SF : Parce que si le monde vient des rêves, si ce film vient des fantasmes, il n’y a ni frontières, ni lignes. Tout est incroyablement irréel. Le monde tel qu’on le voit est faux. C’est une simulation de ce qui est vrai et nous l’avons créé. Les femmes par exemple, dans le film, elles viennent de son esprit. C’est comme s’il les avait fait venir avec son désir. Elles représentent différentes facettes de ses désirs. Dans un sens, elles pourraient être des fantômes. On les voit en dehors de son regard à lui. Mais selon la perspective d’arrivée, elles viennent de son esprit. Elles représentent autre chose. Elles aussi ont perdu leur famille. C’est quelque chose qu’on ne voit pas à l’écran mais l’une des raisons pour lesquelles elles ont une relation si complexe avec lui, c’est qu’il leur rappelle celui qu’elles ont perdu : le frère de Milja et le fils de Katherine. C’est peut-être ce qui les retient de le tuer.

EN : C’est un film très personnel, et en même temps, lorsqu’on le regarde, on a forcément en tête des références de films de survie. Y en a-t-il qui vous ont inspiré ?

SF : La manière dont j’écris et dont je travaille avec les acteurs est très différente de la manière dont je dirige la caméra. Il n’y a aucune raison de raconter une histoire si elle n’intéresse personne. Il faut se laisser guider par cette idée.

Pour moi, en tant que réalisateur, je citerais Jean-Pierre Melville. Le Cercle rouge est l’un de mes films préférés. A la fin, en particulier, la manière dont le dernier plan est filmé est totalement inattendue. Cela m’a stupéfait quand je l’ai vu.

Bergman, aussi. C’est une très grande influence en terme de style et de structure. Beckett. Leone, évidemment. Le film parle de la mère qui joue de l’harmonica. C’est inévitable d’y penser…
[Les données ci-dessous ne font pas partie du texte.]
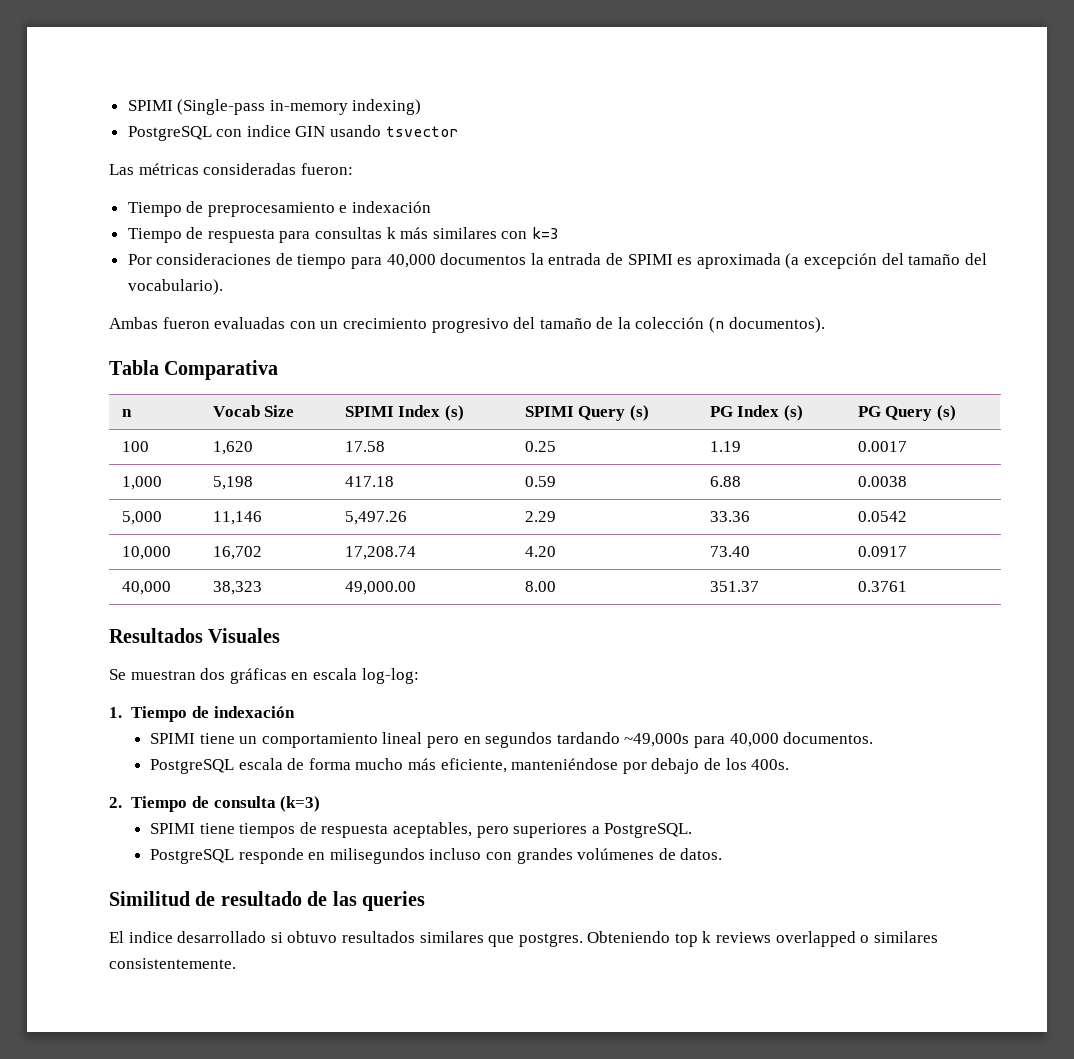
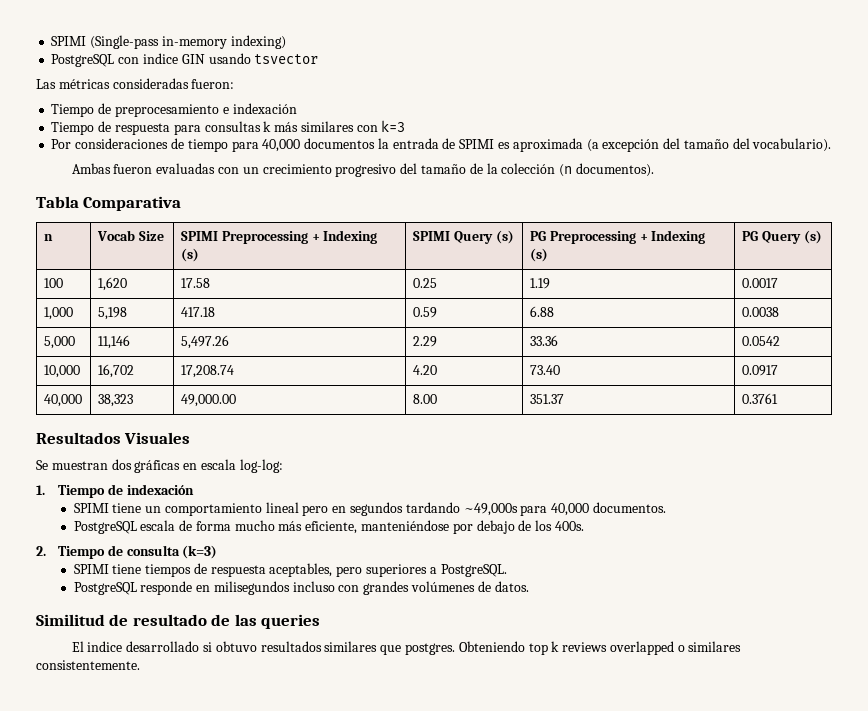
- n | Vocab Size | SPIMI Index (s) | SPIMI Query (s) | PG Index (s) | PG Query (s)
+ n | Vocab Size | SPIMI Preprocessing + Indexing (s) | SPIMI Query (s) | PG Preprocessing + Indexing (s) | PG Query (s)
Peut-être que le réalisateur qui m’a le plus influencé, c’est Andreï Tarkovski, et en particulier Stalker qui est un anti film de science-fiction. Mon film n’est pas de la science-fiction. Je l’adore, mais mon film va à l’encontre de la science-fiction. J’ai été ébloui quand j’ai vu Stalker la première fois, et chaque fois depuis. Il y a une spiritualité très profonde.